O ile w poniedziałek ruchy są ograniczone, ten tydzień powinien obfitować w większą zmienność. Przed nami decyzje FOMC i EBC w sprawie stóp procentowych. Oczekiwania rynkowe nie wskazują na zmiany, niemniej inwestorzy będą szukać wskazówek co do dalszego kształtu polityki monetarnej w 2020 roku. Większą uwagę może przykuć spotkanie Europejskiego Banku Centralnego, a to z racji pierwszego posiedzenia pod przewodnictwem Christine Lagarde. Temat negocjacji handlowych również może wrócić w każdej chwili. Przypomnijmy, że 15 grudnia w życie mają wejść kolejne opłaty celne na produkty chińskie, niemniej ostatnie doniesienia wskazują na to, że zostaną one przesunięte w czasie.
W ostatnich dniach wzrosty wyraźnie omijają GPW, dziś WIG20 po raz kolejny przetestował sierpniowe minima.

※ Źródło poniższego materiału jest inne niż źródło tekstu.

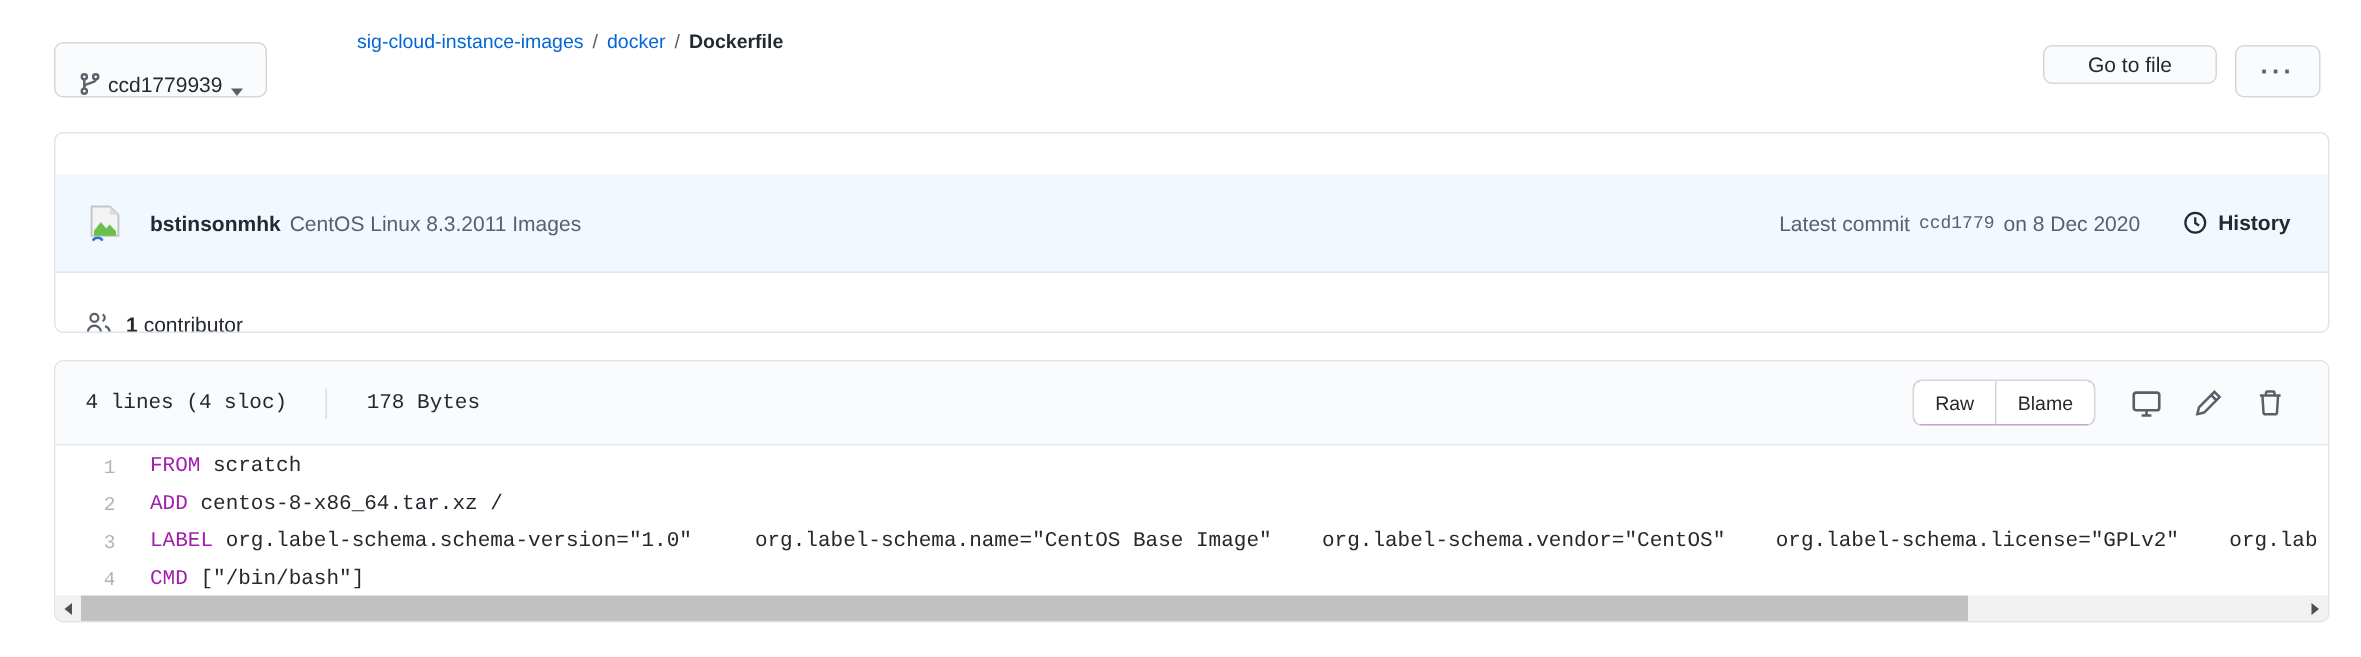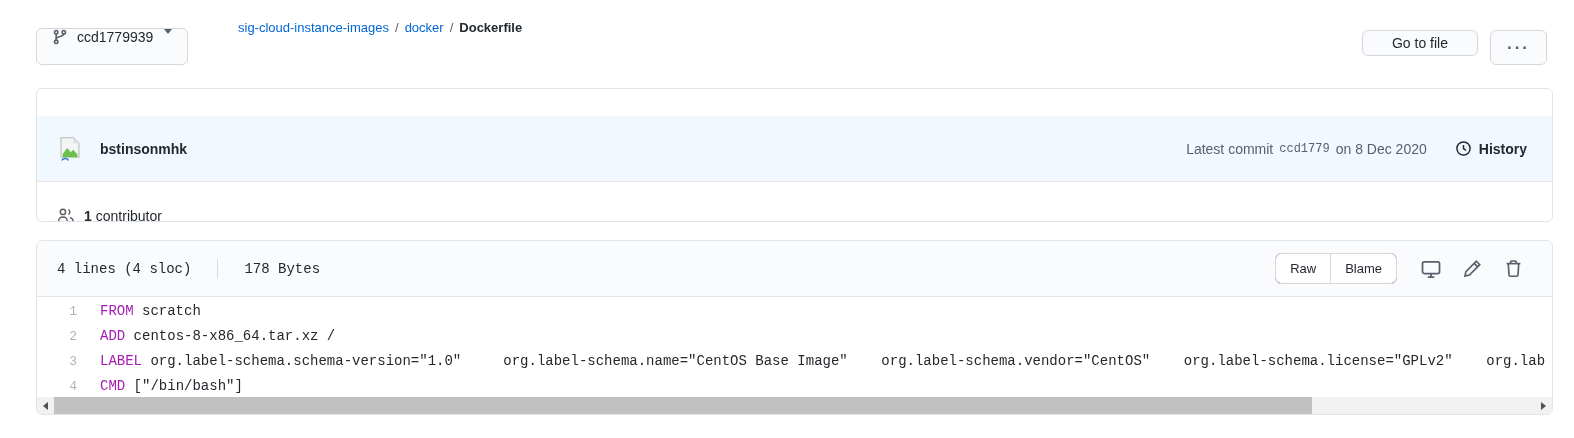--- a/index.html
+++ b/index.html
@@ -14,7 +14,7 @@
   
   .branch-btn {
     position:absolute; left:36px; top:28px; height:37px;
-    display:inline-flex; align-items:flex-start; gap:9px; padding:0 15px;
+    display:inline-flex; align-items:flex-end; gap:4px; padding:0 15px;
     background:#fafbfc; border:1px solid #d5d8db; border-radius:6px;
     font-size:14px; color:#24292e; cursor:pointer;
   }

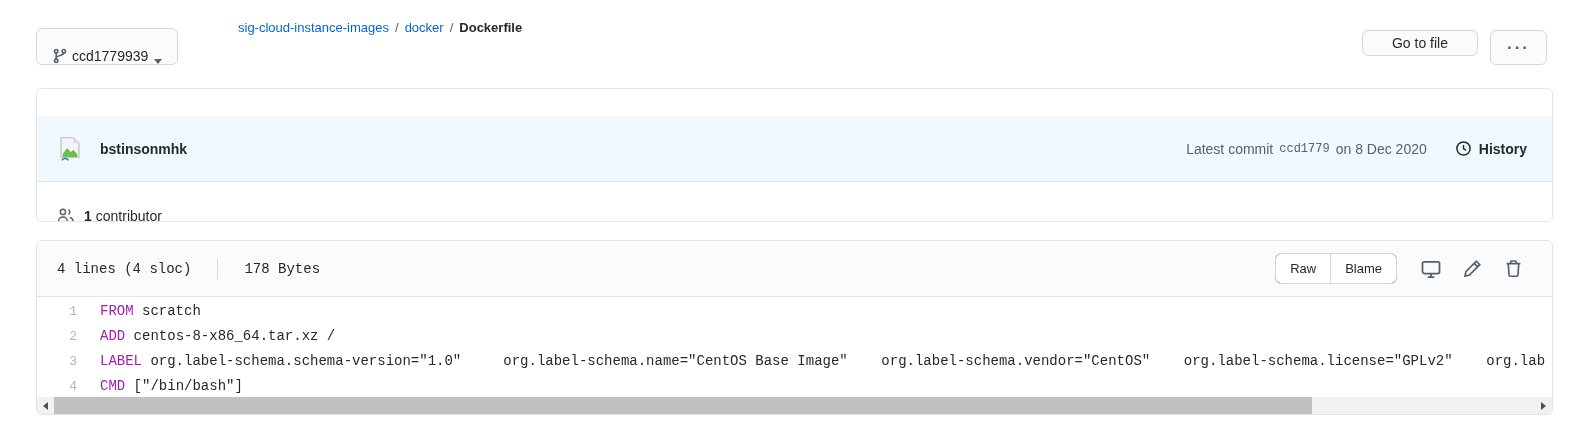--- a/index.html
+++ b/index.html
@@ -149,6 +149,7 @@
       </svg>
     </span>
     <span class="commit-author">bstinsonmhk</span>
+    <span class="commit-msg">CentOS Linux 8.3.2011 Images</span>
     <span class="commit-right">
       <span>Latest commit</span>
       <span class="commit-sha mono">ccd1779</span>

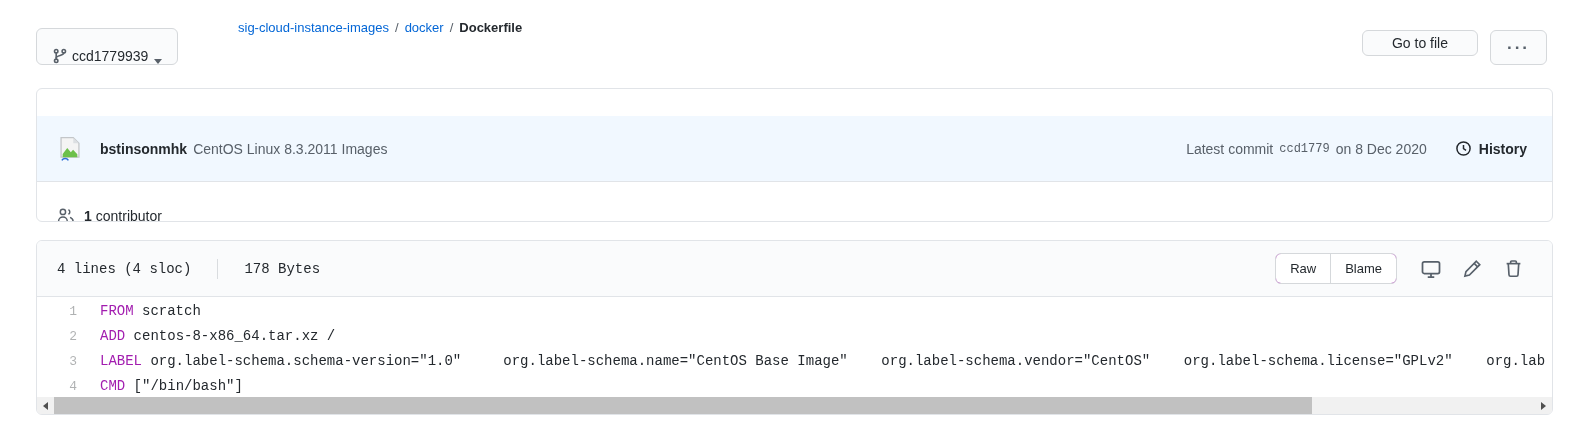--- a/index.html
+++ b/index.html
@@ -57,7 +57,7 @@
   .commit-msg { color:#586069; margin-left:6px; }
   .commit-right { margin-left:auto; display:flex; align-items:center; color:#586069; }
   .commit-sha { font-size:12px; margin:0 6px; color:#586069; }
-  .history-link { display:flex; align-items:center; gap:7px; margin-left:28px; color:#24292e; font-weight:700; cursor:pointer; }
+  .history-link { display:flex; align-items:flex-start; gap:7px; margin-left:28px; color:#24292e; font-weight:700; cursor:pointer; }
   .contrib-row { height:67px; display:flex; align-items:center; padding:0 20px; font-size:14px; cursor:pointer; }
   .contrib-row .cnt { font-weight:700; margin-left:9px; }
   .contrib-row .lbl { margin-left:4px;text-align:center; }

W Od stycznia 2019 roku spadki wynoszą już 9%, a pozytywnych sygnałów ciągle brakuje. Miejsce do którego dotarły notowania jest ważnym wsparciem technicznym, niemniej trzeba zwrócić uwagę na fakt, że z każdym kolejnym testem rośnie ryzyko wybicia dołem, a w konsekwencji przyspieszenia ruchu spadkowego.